So...... the bull knocks down half his pen, then a third of the pasture fence. 
Then we water, and water, and water......cuz of the drought.
I have to milk, morning and night......
***** carried off a chicken couple nights ago......but the dummy came back to check up on his work the next night, :grin: and he and I had a talk.
Weeds, weeds, weeds.......good thing ALL of the animals like weeds for breakfast, lunch and dinner.

With my three eldest gone for almost a week, I have barely had time to work for a living, trying to keep up with chores and minor catastrophes!! 

No empty nests for me, thanks....... :grit:


----------



## Pearl B (Sep 27, 2008)

Weever, Im glad you got the thread going again. I figured it was the season too.

Gam, I ike the name Reggie, Reggie the Regal! He's gonna make some awesome fleeces!

WIHH, sorry to hear about the hip. I will be praying you dont have to have surgery on it either. Have you tried putting a pillow under your hip at night? I cant sleep without a pillow or something under my hip. When I do it doesnt hurt nearly as much. Good luck! I hope you get to your MD soon.

Congrats on the craft-shed, Falls-Acre. Now you have to get it filled up!

Sounds like the farm and critters are keeping you busy Forerunner!

I bought a raglan shirt pattern online. The author calls it a T-shirt, depending on the thickness of the yarn used, it can easily be a sweater as well.
Its going pretty good. Ive been working on it for about a week. Intensively for the last 3 days. My arms and fingers actually ache. Im hoping to get the body done today. Then next the sleeves.

Im using a light, heavyish fingering weight yarn. Its a bulk acrylic, 1000 yards I got at walmart awhile back. I thought it was a kind of ugly pink. Im surprised how many complimentary pinks I have that go with it. Its turning out pretty enough I might make another one.

I like the pattern.
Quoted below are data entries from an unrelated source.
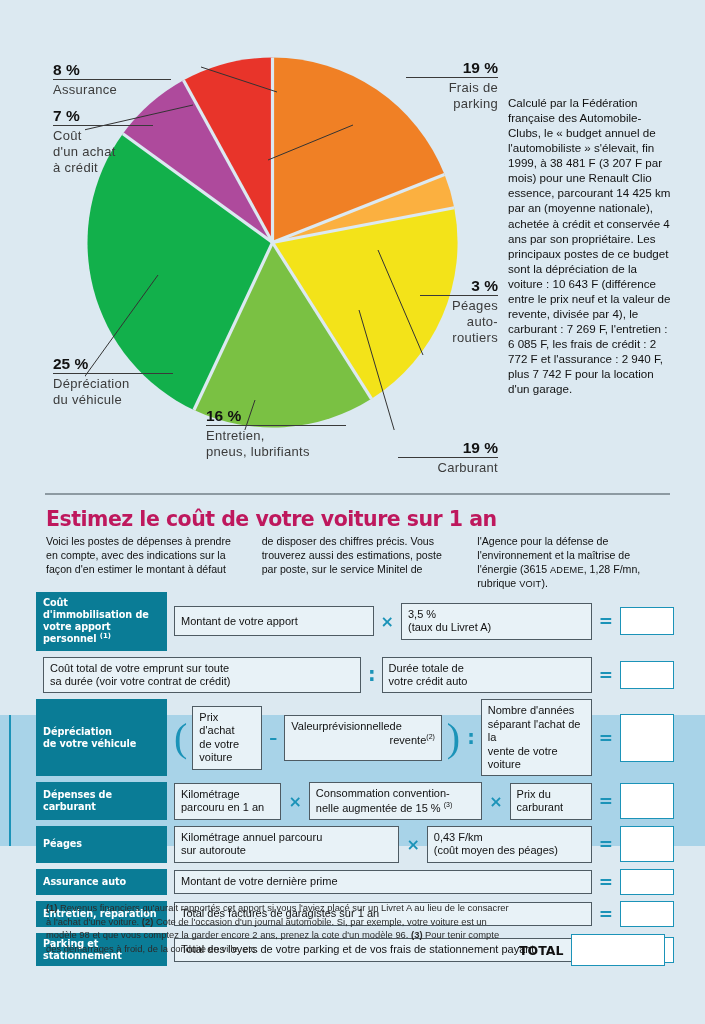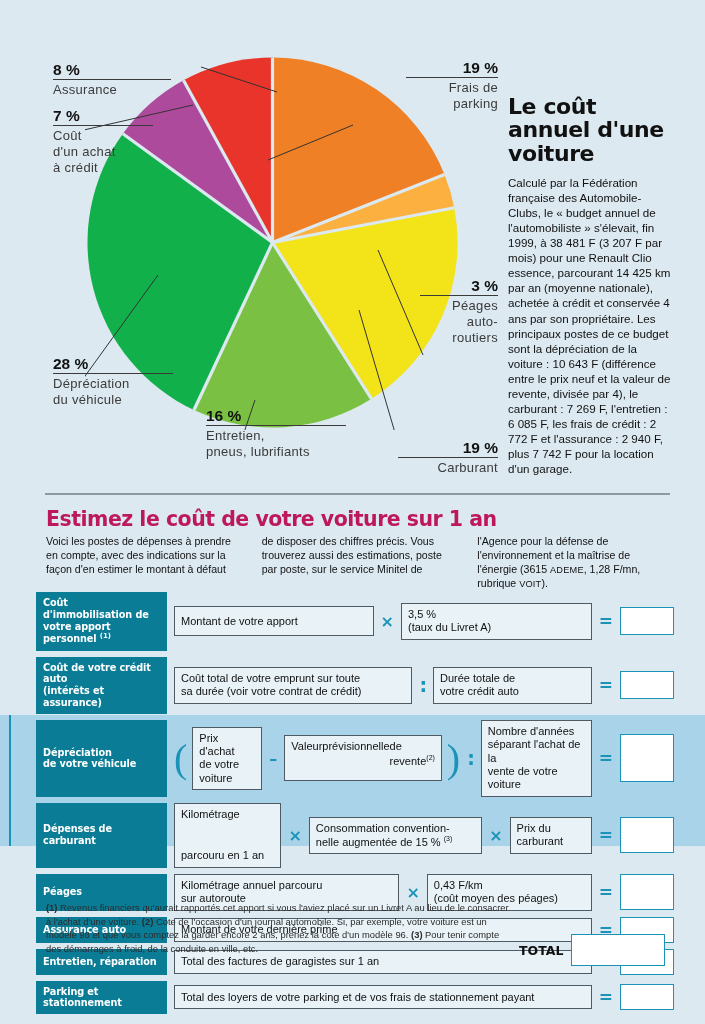--- a/index.html
+++ b/index.html
@@ -134,21 +134,21 @@
 
   <div class="lbl" style="left:53px;top:108px;width:100px;">
     <div class="pct">7 %</div>
     <div class="rule"></div>
     <div class="cap">Coût</div>
     <div class="cap" style="margin-top:0;">d'un achat</div>
     <div class="cap" style="margin-top:0;">à crédit</div>
   </div>
 
   <div class="lbl" style="left:53px;top:356px;width:120px;">
-    <div class="pct">28 %</div>
+    <div class="pct">25 %</div>
     <div class="rule"></div>
     <div class="cap">Dépréciation</div>
     <div class="cap" style="margin-top:0;">du véhicule</div>
   </div>
 
   <div class="lbl" style="left:206px;top:408px;width:140px;">
     <div class="pct">16 %</div>
     <div class="rule"></div>
     <div class="cap">Entretien,</div>
     <div class="cap" style="margin-top:0;">pneus, lubrifiants</div>
@@ -169,21 +169,20 @@
   </div>
 
   <div class="lbl right" style="left:406px;top:60px;width:92px;">
     <div class="pct">19 %</div>
     <div class="rule"></div>
     <div class="cap">Frais de</div>
     <div class="cap" style="margin-top:0;">parking</div>
   </div>
 
   <div id="article">
-    <h1>Le coût annuel d'une voiture</h1>
     <p>Calculé par la Fédération française des Automobile-Clubs, le « budget annuel de l'automobiliste » s'élevait, fin 1999, à 38 481 F (3 207 F par mois) pour une Renault Clio essence, parcourant 14 425 km par an (moyenne nationale), achetée à crédit et conservée 4 ans par son propriétaire. Les principaux postes de ce budget sont la dépréciation de la voiture : 10 643 F (différence entre le prix neuf et la valeur de revente, divisée par 4), le carburant : 7 269 F, l'entretien : 6 085 F, les frais de crédit : 2 772 F et l'assurance : 2 940 F, plus 7 742 F pour la location d'un garage.</p>
   </div>
 </div>
 
 <div id="sep"></div>
 
 <div id="form-section">
   <div id="band"></div>
   <div id="band-line"></div>
 
@@ -208,24 +207,20 @@
         <div class="fld" style="flex:1;min-height:30px;flex-direction:column;align-items:flex-start;justify-content:center;">
           <span>3,5 %</span>
           <span>(taux du Livret A)</span>
         </div>
         <span class="op eq">=</span>
         <div class="result short"></div>
       </div>
     </div>
 
     <div class="row">
-      <div class="rowlabel">
-        <span>Coût de votre crédit auto</span>
-        <span>(intérêts et assurance)</span>
-      </div>
       <div class="rowbody">
         <div class="fld" style="flex:1.55;min-height:30px;flex-direction:column;align-items:flex-start;justify-content:center;">
           <span>Coût total de votre emprunt sur toute</span>
           <span>sa durée (voir votre contrat de crédit)</span>
         </div>
         <span class="op div">:</span>
         <div class="fld" style="flex:1;min-height:30px;flex-direction:column;align-items:flex-start;justify-content:flex-end;">
           <span>Durée totale de</span>
           <span>votre crédit auto</span>
         </div>
@@ -262,21 +257,21 @@
         <span class="op eq">=</span>
         <div class="result tall"></div>
       </div>
     </div>
 
     <div class="row">
       <div class="rowlabel">
         <span>Dépenses de carburant</span>
       </div>
       <div class="rowbody">
-        <div class="fld" style="flex:.85;min-height:34px;flex-direction:column;align-items:flex-start;justify-content:center;gap:28px;">
+        <div class="fld" style="flex:.85;min-height:34px;flex-direction:column;align-items:flex-start;justify-content:center;">
           <span>Kilométrage</span>
           <span>parcouru en 1 an</span>
         </div>
         <span class="op">×</span>
         <div class="fld" style="flex:1.45;min-height:34px;flex-direction:column;align-items:flex-start;justify-content:center;">
           <span>Consommation convention-</span>
           <span><span>nelle augmentée de 15 %</span> <sup class="fn">(3)</sup></span>
         </div>
         <span class="op">×</span>
         <div class="fld" style="flex:.62;min-height:34px;flex-direction:column;align-items:flex-start;justify-content:center;">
My hope is to use fingering weight yarns, and make a light summer shirt out of it. After I finish this one, Im going to try to make one out of some chroma yarn I have.


----------



## IowaLez (Mar 6, 2006)

Here in NE Iowa we are hoping for a thunderstorm later tonite. We need rain really badly. I have been irrigating my garden. It is so dry and dusty!

Been doing some spinning and some carding of wool. For a boucle yarn. I began knitting a square poncho like one I made 20 years ago from my handspun Corrie wool yarn. Had trouble getting it the right width.

Everything here is fireworks, and the party plans for the July 7th show here at our farm. The show keeps getting bigger as more product gets added or built. We are almost as big as the show in the city of Dubuque. If a town wanted a show like ours, they would have to pay a good $30,000 to get it.

I have been helping to paper the salutes, which is similar to doing papier mache. Basically I'm putting moistened sticky tape on the cannisters in layers, to seal the shell from fire intrusion. I am also going to build some smaller shells for the show, when I get time alone with Honey to do it. I need supervision at first.

The show finale is huge, and will be something special to watch. Dragon's Breath's, and gas mines, and lampares, to name a few things. And a wall of Clark's Giant Fountains that go 50 feet in the air.

If any of you want to attend, you are welcome, just let me know so I can send you a formal invite. It is private show, by invitation only. There is reasonable lodging very close by, or you can camp in our yard for the weekend. It is a diverse group of people from both MN and Iowa.


----------



## mamajohnson (Nov 27, 2002)

It is a busy time of year! Forerunner, I agree. The empty-ing nest is getting to me too. I need to rebuild the chicken coop and with DS#3 gone so much I don't have a lot of help. DD is pretty...um....useless outside and DS#4 is still a tad short/young to help a lot. I miss having a set of muscles around. :sob:

Ah well...guess I need to start working out again, huh? lol! (yeah, right)

So, anyway, I found something on Ravelry that just tickled me pink. 
http://www.ravelry.com/groups/starfleet-fiber-arts-corps
I have been a trekky since the Original came out. So, this is just way too much fun for me! hehe! Star Trek is one of the things I watch and knit to. 

Talked with DH the other night about getting some angora goats (It's all GAM'S fault!) and he suggested bunnies would be cheaper to keep.....really????
I will give it a few days and see if he was serious. 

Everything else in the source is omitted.